Sally Field bravely shared the story of her abortion at the age of 17 to emphasize the importance of voting for Kamala Harris and Tim Walz and ballot initiatives that protect reproductive freedom.
“It's one of the reasons why so many of us are supporting Kamala Harris and Tim Walz. Everyone, please, pay attention to this election, up and down the ballot, in every state — especially those with ballot initiatives that could protect reproductive freedom. PLEASE. WE CAN'T GO BACK!!,” she captioned her video post on Instagram, where she detailed her harrowing experience.
The actress first publicly revealed her story in her 2018 memoir, In Pieces. On Instagram, she reiterated the details for the next generation. When she was 17, she became pregnant by an unnamed boy. This was also in 1964, nine years before the landmark Roe v. Wade Supreme Court decision — once the law of the land — that ensured the right to abortions in the United States.
Having been raised in the Fifties, she said she felt “shame” about the experience, but felt it was important to share her story given the threat to abortion rights across states now that Roe v Wade has been decimated. Field said at the time she had no finances, not much family support, and while she had graduated from high school, “I didn't know what it was going to be, and then I found out I was pregnant,” she said.
A doctor who was a friend of the family drove her, along with his wife and her mom, to Tijuana, Mexico, to what appeared to be a sketchy area. The doctor gave her cash and directed her to a building down the street and told her to come back right afterward. She described the experience as “life-altering,” where she was not given full anesthetic.
“There was a technician giving me a few puffs of ether, but he would then take it away so it just made my arms and legs feel numb and weird. But I felt everything, how much pain I was in, and then I realized that the technician was actually harassing me,” she said of her compounding traumatizing experience. “So I had to figure out, how can I make my arms move to push him away? And, you know, so it was just, you know, this absolute pit of shame.”

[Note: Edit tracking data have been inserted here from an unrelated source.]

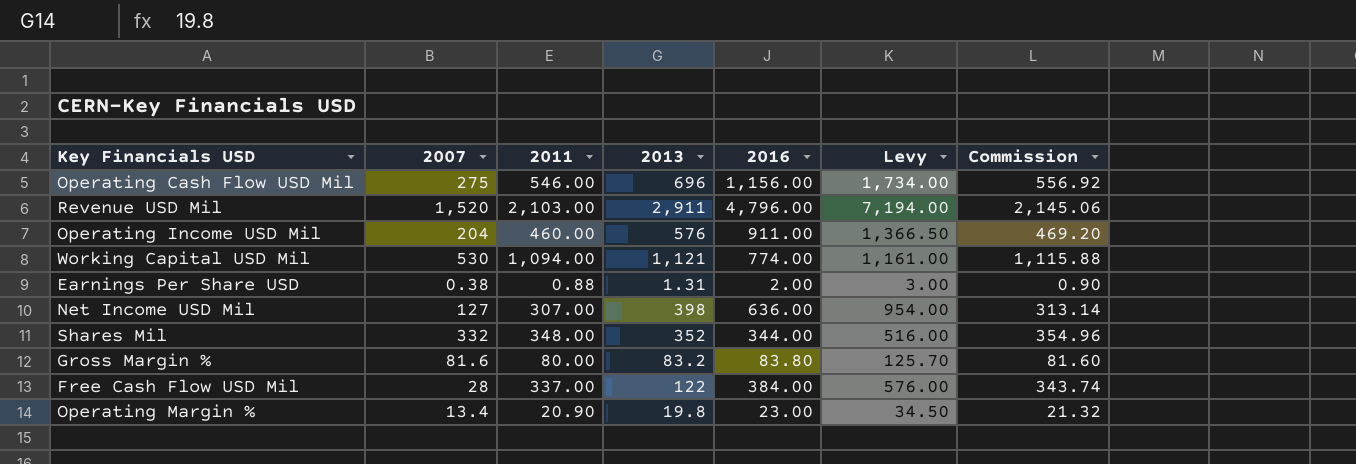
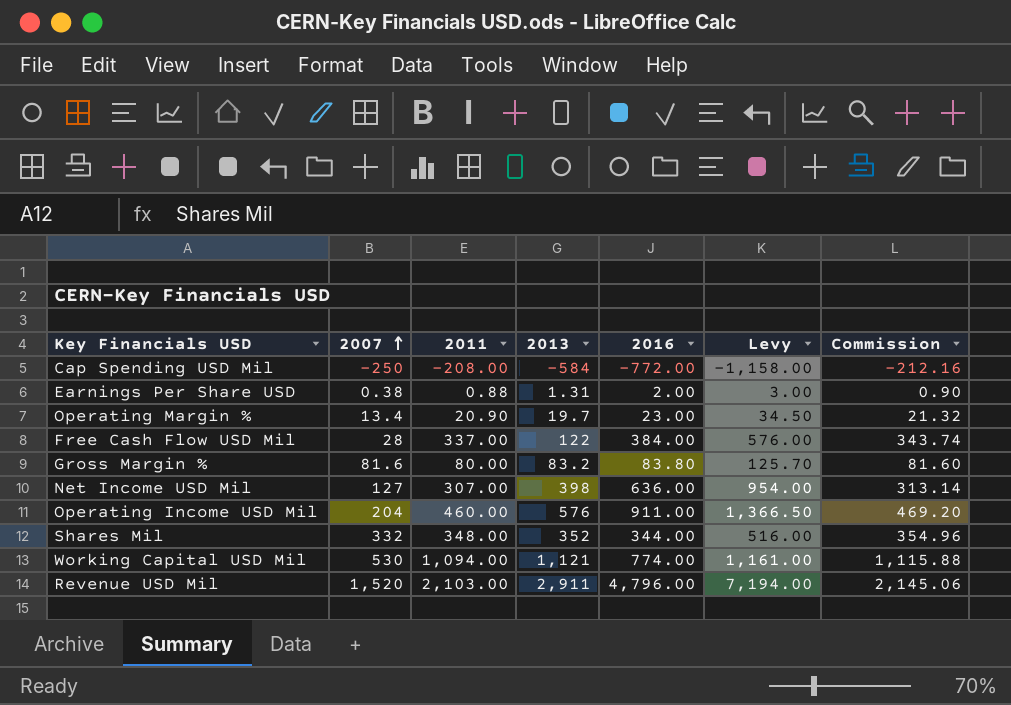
row order: none -> 2007 ascending
row Operating Cash Flow USD Mil: 275 | 546.00 | 696 | 1,156.00 | 1,734.00 | 556.92 -> none
row Cap Spending USD Mil: none -> -250 | -208.00 | -584 | -772.00 | -1,158.00 | -212.16
Operating Margin % | 2013: 19.8 -> 19.7

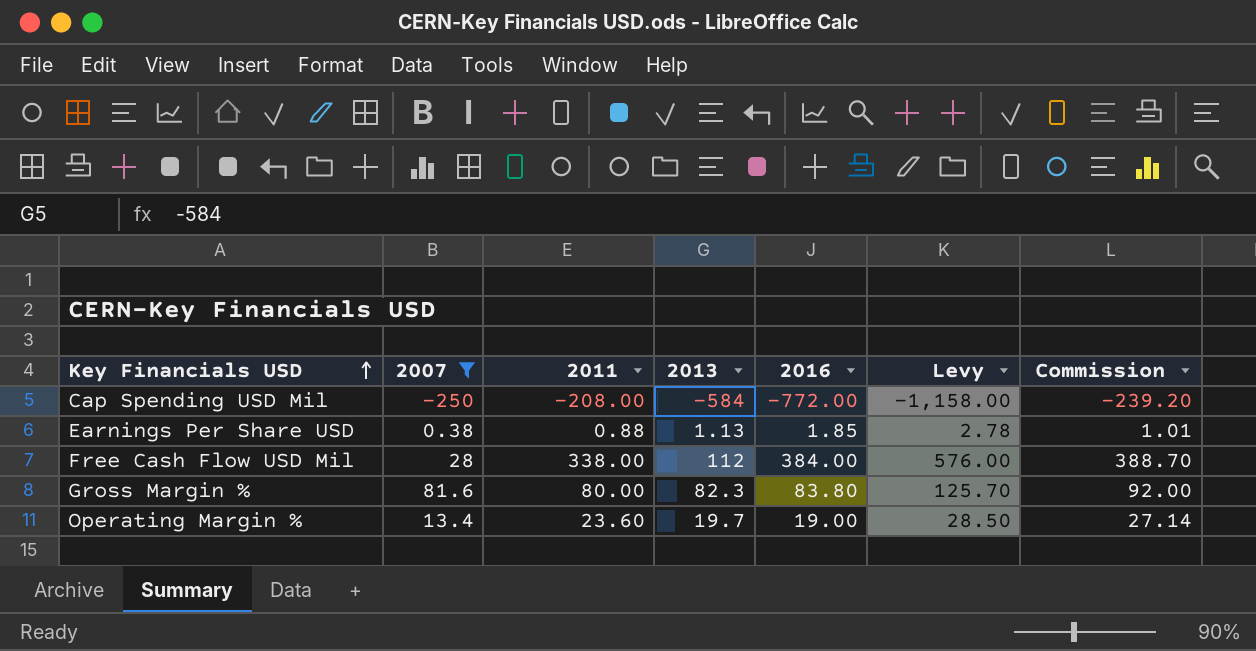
filter: none -> 2007 <= 81.6
row order: 2007 ascending -> Key Financials USD ascending
column Commission | formula: [2011] * 1.02 -> [2011] * 1.15
Earnings Per Share USD | 2013: 1.31 -> 1.13
Earnings Per Share USD | 2016: 2.00 -> 1.85
Earnings Per Share USD | Levy: 3.00 -> 2.78
Free Cash Flow USD Mil | 2011: 337.00 -> 338.00
Free Cash Flow USD Mil | 2013: 122 -> 112
Gross Margin % | 2013: 83.2 -> 82.3
Operating Margin % | 2011: 20.90 -> 23.60
Operating Margin % | 2016: 23.00 -> 19.00
Operating Margin % | Levy: 34.50 -> 28.50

She said the people who performed the procedure hurried her out, likely due to the procedure being illegal. She acknowledged her doctor's generosity and courage as he risked his license and more by assisting her in receiving the procedure she needed.
She was not yet professionally acting at the time, but she said soon after she was auditioning and by the end of that year she had the lead role in Gidget. “In reality, I was the quintessential All-American Girl Next Door, because so many young women in my generation of women were going through this,” she said.
“And these are the things that women are going through now, when they're trying to get to another state, they don't have the money, they don't have the means, that they don't know where they're going,” she continued, adding that “We can't go back. We have to all stand up and fight.”